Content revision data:
* * * * *
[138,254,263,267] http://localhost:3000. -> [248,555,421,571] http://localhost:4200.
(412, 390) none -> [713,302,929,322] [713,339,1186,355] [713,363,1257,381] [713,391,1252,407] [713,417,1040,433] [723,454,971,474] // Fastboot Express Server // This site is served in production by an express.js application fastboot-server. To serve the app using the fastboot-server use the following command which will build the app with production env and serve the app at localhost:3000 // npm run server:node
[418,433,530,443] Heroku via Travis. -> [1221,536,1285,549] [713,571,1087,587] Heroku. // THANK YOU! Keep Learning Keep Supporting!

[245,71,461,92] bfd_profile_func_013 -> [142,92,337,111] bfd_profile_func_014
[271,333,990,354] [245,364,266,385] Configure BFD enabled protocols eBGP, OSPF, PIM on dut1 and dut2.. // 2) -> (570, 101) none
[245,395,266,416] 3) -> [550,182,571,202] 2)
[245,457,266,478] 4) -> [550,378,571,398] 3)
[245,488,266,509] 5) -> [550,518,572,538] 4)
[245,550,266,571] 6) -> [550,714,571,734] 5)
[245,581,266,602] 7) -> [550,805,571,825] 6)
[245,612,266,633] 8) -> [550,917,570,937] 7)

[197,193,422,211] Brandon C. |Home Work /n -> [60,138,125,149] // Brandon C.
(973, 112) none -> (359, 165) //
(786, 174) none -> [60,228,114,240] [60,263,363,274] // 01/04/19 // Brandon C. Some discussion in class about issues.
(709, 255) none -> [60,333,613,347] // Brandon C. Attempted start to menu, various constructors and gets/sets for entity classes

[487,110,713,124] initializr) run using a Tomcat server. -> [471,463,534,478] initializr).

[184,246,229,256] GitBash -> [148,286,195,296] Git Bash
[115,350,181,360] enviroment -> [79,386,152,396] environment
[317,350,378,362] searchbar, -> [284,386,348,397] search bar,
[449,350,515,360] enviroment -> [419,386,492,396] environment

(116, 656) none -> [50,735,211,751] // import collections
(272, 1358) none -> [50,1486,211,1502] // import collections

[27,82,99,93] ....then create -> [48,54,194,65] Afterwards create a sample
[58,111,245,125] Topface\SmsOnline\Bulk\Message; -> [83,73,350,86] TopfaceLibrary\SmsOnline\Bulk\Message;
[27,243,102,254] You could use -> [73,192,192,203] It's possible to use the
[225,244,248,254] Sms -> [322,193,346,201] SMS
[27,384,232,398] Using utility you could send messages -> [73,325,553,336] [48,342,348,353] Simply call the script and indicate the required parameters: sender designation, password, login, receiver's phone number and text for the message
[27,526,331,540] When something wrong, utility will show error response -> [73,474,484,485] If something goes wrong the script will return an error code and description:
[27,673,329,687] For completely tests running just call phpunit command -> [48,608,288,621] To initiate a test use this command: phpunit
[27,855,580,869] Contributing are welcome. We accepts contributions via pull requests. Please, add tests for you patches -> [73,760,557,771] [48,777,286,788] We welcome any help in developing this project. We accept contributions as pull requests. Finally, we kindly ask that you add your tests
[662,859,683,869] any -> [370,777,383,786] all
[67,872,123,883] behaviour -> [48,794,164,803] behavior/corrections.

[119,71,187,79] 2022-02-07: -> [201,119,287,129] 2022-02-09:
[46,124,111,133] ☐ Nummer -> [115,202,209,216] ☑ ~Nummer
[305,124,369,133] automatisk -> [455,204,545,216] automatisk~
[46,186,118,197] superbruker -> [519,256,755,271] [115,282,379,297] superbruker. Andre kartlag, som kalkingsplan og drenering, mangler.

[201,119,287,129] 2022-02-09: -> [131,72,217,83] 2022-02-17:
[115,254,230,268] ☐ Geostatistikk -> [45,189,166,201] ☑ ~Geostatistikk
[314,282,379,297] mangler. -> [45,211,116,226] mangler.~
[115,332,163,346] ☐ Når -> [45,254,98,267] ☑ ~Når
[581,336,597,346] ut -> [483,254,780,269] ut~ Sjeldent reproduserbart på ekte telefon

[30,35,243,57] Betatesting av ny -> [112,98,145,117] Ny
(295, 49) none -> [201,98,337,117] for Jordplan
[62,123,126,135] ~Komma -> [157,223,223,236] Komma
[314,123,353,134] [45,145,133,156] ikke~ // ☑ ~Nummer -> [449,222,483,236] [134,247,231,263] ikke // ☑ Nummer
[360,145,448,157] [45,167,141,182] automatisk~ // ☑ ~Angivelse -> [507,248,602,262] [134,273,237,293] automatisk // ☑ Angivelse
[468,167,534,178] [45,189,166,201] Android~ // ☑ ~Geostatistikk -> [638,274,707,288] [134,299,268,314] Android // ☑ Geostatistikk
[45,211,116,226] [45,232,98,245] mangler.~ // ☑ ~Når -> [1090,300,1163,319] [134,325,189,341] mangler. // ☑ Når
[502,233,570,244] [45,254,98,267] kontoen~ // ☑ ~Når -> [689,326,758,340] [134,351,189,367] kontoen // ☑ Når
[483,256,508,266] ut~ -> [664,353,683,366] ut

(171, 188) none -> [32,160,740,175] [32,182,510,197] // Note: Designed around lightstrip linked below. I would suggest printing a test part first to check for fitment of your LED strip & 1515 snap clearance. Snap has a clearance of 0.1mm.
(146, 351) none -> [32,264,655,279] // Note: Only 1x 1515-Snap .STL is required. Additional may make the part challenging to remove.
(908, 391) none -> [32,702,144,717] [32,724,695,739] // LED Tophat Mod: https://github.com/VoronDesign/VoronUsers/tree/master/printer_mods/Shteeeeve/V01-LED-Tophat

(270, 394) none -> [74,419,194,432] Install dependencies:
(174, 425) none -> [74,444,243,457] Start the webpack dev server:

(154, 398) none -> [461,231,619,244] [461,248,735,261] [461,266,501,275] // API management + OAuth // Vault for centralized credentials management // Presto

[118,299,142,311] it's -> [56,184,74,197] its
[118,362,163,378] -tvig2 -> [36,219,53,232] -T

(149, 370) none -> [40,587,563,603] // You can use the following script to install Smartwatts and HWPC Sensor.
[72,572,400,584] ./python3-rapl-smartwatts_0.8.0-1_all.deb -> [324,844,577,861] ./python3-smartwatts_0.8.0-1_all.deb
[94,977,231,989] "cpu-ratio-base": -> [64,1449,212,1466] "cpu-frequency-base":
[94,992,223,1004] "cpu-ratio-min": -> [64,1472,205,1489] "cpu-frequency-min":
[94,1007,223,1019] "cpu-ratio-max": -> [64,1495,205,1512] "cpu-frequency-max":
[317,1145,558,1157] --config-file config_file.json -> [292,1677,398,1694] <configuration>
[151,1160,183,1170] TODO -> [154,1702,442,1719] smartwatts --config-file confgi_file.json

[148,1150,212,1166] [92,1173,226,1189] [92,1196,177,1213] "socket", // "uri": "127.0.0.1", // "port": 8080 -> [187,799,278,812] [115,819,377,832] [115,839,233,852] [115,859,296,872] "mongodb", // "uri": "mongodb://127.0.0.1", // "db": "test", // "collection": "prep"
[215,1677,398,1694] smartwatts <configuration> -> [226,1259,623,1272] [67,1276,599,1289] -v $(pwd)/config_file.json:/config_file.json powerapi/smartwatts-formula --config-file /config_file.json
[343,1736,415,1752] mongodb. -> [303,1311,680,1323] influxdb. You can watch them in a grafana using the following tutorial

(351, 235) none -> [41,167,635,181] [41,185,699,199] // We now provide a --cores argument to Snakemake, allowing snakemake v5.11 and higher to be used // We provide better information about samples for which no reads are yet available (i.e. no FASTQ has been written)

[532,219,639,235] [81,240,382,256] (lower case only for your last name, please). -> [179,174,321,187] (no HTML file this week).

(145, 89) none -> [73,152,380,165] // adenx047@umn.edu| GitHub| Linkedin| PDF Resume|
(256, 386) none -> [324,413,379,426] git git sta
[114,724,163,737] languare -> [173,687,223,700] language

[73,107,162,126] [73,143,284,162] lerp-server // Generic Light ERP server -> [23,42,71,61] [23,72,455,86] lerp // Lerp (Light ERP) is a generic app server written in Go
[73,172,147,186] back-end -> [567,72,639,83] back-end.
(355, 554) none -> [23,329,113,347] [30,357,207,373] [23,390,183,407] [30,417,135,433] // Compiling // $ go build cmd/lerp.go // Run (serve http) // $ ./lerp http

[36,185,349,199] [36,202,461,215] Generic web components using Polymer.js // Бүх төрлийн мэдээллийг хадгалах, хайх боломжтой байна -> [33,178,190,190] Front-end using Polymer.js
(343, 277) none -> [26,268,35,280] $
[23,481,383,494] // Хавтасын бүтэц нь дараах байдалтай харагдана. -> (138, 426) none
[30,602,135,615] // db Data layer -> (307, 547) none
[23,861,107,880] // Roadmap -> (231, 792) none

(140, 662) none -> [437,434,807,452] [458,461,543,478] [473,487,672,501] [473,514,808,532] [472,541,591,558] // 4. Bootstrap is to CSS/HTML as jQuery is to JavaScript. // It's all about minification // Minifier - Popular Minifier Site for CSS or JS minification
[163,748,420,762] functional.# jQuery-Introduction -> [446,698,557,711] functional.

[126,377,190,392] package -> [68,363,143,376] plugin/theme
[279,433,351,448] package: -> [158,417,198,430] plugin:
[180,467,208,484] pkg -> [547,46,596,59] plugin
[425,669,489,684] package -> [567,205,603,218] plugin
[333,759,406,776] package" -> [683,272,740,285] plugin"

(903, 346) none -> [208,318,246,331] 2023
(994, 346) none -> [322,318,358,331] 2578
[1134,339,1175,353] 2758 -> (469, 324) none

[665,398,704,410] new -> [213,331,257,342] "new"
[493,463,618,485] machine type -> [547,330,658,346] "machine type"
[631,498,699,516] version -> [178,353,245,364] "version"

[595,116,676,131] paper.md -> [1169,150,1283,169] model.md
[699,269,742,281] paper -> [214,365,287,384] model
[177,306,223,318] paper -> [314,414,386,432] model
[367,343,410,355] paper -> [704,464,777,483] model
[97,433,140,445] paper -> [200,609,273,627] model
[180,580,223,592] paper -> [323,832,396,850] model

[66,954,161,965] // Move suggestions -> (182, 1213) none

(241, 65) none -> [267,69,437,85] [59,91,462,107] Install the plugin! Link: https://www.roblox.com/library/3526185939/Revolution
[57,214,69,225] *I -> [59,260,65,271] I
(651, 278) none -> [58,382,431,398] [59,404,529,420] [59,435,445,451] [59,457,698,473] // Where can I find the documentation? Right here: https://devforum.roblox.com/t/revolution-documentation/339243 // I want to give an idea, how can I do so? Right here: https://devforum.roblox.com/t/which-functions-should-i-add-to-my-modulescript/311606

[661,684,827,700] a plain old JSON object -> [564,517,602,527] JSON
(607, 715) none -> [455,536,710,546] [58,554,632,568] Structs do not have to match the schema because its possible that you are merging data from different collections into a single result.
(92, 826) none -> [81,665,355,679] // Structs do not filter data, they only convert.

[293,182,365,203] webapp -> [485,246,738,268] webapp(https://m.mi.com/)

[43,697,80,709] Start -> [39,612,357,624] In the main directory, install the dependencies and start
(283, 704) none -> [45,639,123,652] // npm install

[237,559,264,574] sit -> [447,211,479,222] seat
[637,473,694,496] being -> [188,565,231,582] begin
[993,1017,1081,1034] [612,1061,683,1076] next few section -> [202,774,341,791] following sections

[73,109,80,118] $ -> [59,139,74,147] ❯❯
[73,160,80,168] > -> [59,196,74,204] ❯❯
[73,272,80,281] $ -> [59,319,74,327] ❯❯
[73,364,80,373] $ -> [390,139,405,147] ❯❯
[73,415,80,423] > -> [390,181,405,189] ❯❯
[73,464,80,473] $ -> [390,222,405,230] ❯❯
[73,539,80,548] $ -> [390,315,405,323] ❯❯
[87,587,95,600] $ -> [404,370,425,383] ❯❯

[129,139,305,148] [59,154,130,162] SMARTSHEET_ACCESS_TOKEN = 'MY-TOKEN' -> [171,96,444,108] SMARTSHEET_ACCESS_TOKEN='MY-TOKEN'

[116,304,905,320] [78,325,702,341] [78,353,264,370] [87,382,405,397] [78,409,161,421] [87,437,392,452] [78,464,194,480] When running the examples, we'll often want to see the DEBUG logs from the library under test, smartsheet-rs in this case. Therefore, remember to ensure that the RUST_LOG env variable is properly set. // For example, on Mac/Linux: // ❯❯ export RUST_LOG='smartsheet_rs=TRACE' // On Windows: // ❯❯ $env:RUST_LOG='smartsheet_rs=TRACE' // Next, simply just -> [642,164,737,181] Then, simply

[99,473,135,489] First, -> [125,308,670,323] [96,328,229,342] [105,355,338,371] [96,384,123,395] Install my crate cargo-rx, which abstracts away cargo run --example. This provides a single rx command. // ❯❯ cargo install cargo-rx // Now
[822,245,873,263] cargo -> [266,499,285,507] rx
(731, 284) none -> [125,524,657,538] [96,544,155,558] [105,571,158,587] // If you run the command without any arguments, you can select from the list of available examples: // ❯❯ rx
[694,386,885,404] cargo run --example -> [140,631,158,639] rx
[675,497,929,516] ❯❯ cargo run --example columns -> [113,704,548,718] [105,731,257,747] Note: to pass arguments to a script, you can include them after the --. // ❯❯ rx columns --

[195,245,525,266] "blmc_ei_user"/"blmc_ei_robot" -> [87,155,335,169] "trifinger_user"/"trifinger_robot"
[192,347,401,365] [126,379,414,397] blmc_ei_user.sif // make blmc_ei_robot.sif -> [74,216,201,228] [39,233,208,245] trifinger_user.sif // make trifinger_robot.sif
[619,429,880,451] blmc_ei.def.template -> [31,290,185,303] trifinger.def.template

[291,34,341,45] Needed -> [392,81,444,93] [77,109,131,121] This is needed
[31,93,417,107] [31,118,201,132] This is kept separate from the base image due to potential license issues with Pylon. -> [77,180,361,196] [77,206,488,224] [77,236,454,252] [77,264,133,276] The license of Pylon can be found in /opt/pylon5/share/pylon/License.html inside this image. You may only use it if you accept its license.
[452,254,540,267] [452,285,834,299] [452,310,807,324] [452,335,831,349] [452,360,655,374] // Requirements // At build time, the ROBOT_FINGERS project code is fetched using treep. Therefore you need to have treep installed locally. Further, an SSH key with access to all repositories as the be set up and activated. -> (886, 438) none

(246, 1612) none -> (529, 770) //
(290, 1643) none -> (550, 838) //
* * * * *
WHAT YOU WILL DO: Retype exactly the lines above, from the one with "[245,71,461,92] bfd_profile_func_013 ->" through the one with "(786, 174) none", inclusive.

ANSWER SPACE:
[245,71,461,92] bfd_profile_func_013 -> [142,92,337,111] bfd_profile_func_014
[271,333,990,354] [245,364,266,385] Configure BFD enabled protocols eBGP, OSPF, PIM on dut1 and dut2.. // 2) -> (570, 101) none
[245,395,266,416] 3) -> [550,182,571,202] 2)
[245,457,266,478] 4) -> [550,378,571,398] 3)
[245,488,266,509] 5) -> [550,518,572,538] 4)
[245,550,266,571] 6) -> [550,714,571,734] 5)
[245,581,266,602] 7) -> [550,805,571,825] 6)
[245,612,266,633] 8) -> [550,917,570,937] 7)

[197,193,422,211] Brandon C. |Home Work /n -> [60,138,125,149] // Brandon C.
(973, 112) none -> (359, 165) //
(786, 174) none -> [60,228,114,240] [60,263,363,274] // 01/04/19 // Brandon C. Some discussion in class about issues.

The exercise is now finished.